Q: Kyler Murray is at a height that used to almost disqualify you from playing NFL quarterback and he certainly is making it work. Given his game, especially his scrambling and rushing abilities, is his height almost a benefit to him being smaller and tougher to tackle?

BB: Well, I think he's elusive and hard to tackle because he's quick and he's fast and he's a very instinctive player. When you're running the ball, you're out in space. I don't know how big of a factor height is. He's got a very good arm. He throws an excellent deep ball. He's quick, but he's fast. He can he can get away from most everybody. So, you have to maintain leverage and take an angle on him or have an angle with him with multiple people that just limit the amount of space that he can work in. But, he's very dynamic player.

Q: What about as a passer? You'd look at a quarterback of his height and assume that he'd have a lot of passes batted down and things of that nature, but how does he make it work for himself in the passing game?

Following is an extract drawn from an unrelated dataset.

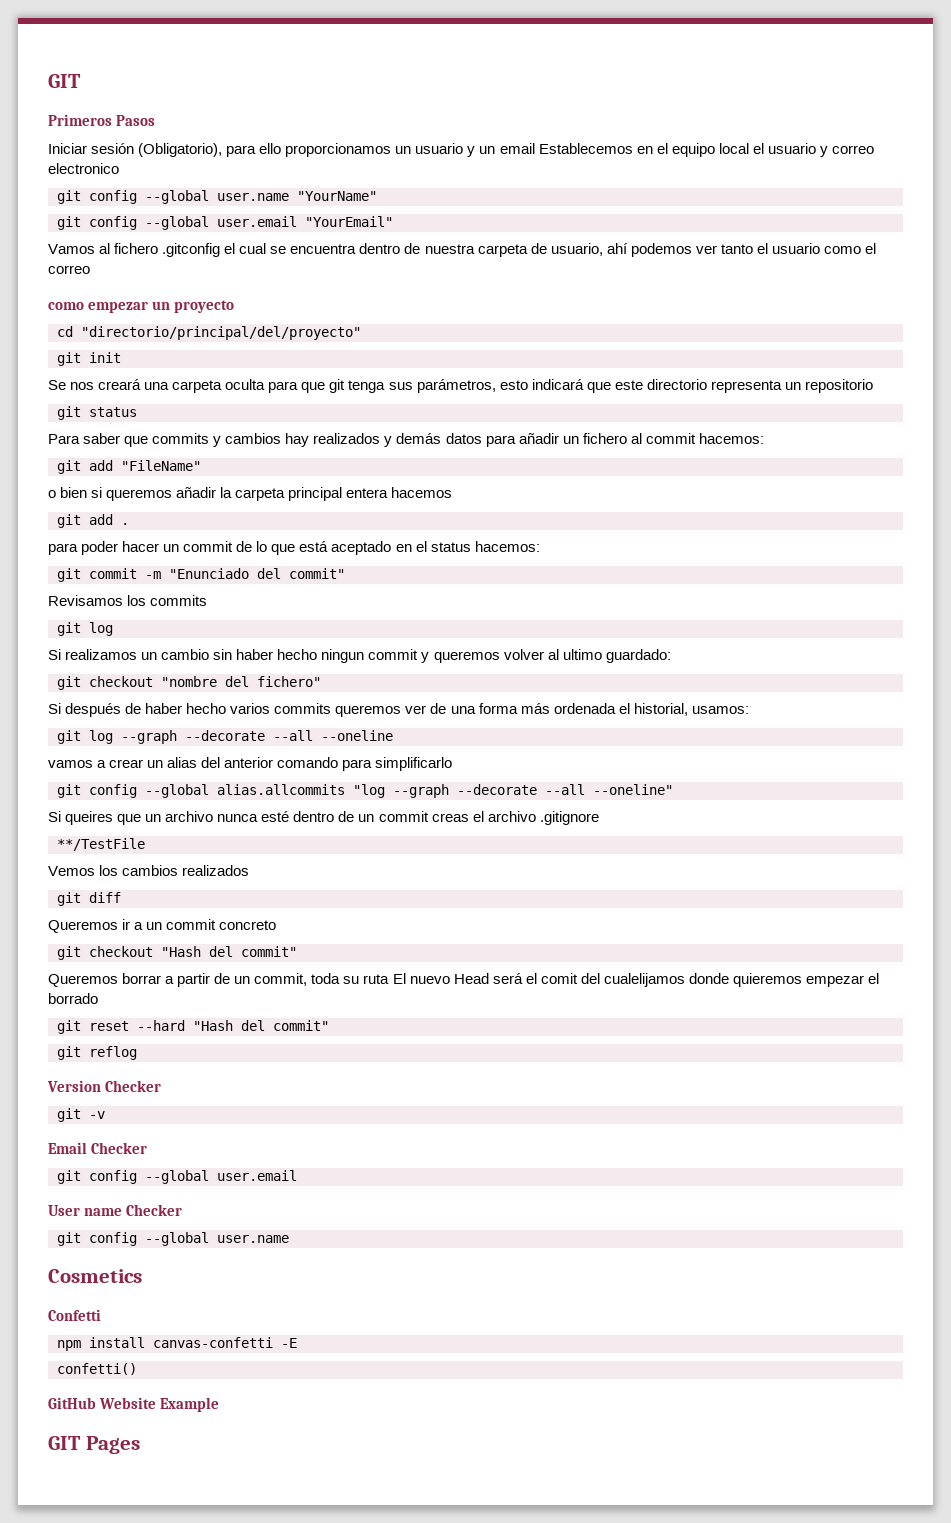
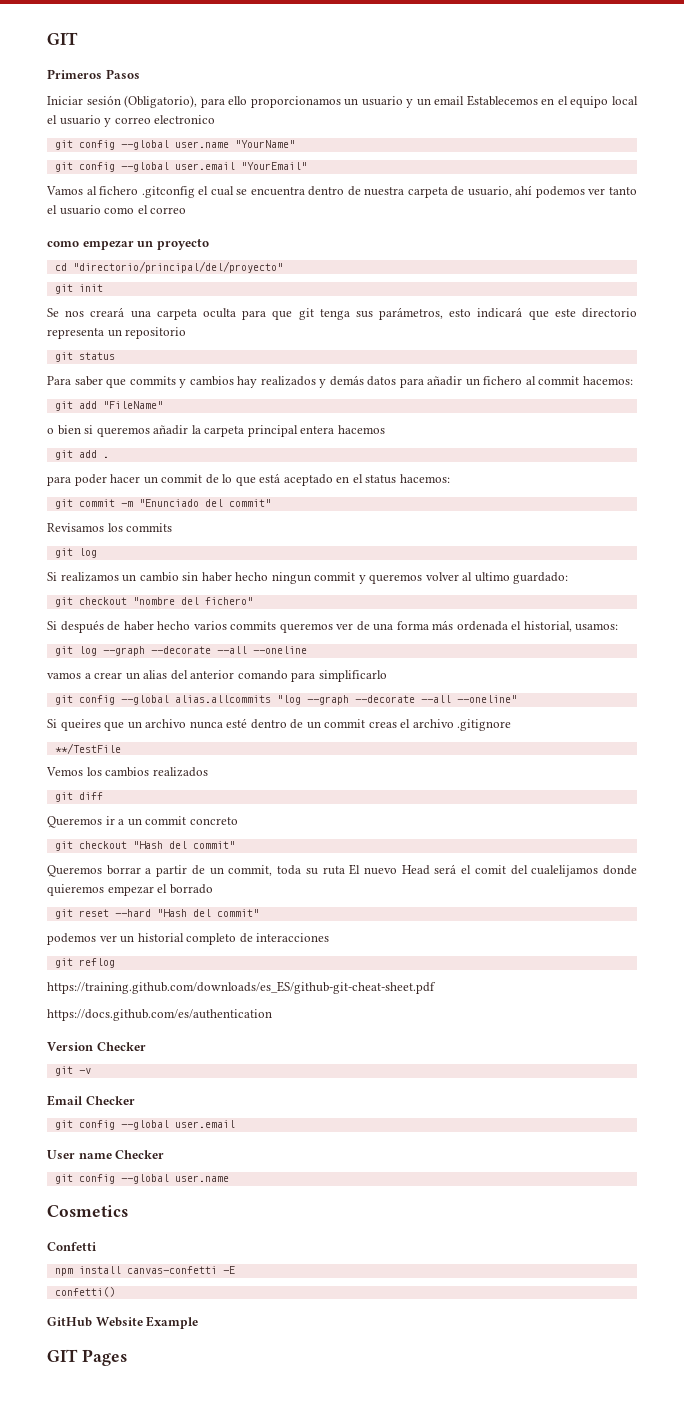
+ podemos ver un historial completo de interacciones
+ https://training.github.com/downloads/es_ES/github-git-cheat-sheet.pdf
+ https://docs.github.com/es/authentication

BB: Well, he moves in the pocket. He can slide and find space and I think we've seen plenty of examples of that – Drew Brees, [Doug] Flutie going back a ways, guys like that. They don't get many passes batted down, no more than anybody else. So, it's really about vision and quickness and being able to find a clean throwing lane. Murray can definitely do that and then he gets out of the pocket some, too.

Q: You referenced some of the projects that you had Kliff Kingsbury doing with you guys. How much can you learn about a young quarterback by how he responds to and completes those types of projects?

BB: Yeah, again, those things are a lot more for him learning than us learning. I'd say most of the things that he did we already knew. But, as part of the process, it was beneficial for him to look at certain things in more detail to help expand his knowledge and experience, and he did a great job of that. I mean, we all went through that, whether it's coaching or playing, whatever it happens to be. There's a period where you learn things that you don't know. You learn those by doing and you also learn them by observing and talking to other people who do know. Whether that be Charlie [Weis] or whatever the case might be – myself, other coaches on staff, Dante [Scarnecchia], Ivan [Fears] and so forth. So, it's just you see somebody that works hard at it, that really puts in a lot and applies the opportunity, I'd say those are the things that really stick out – Kliff's intelligence, his work ethic, his love of football, background in football, and ability to understand and apply concepts.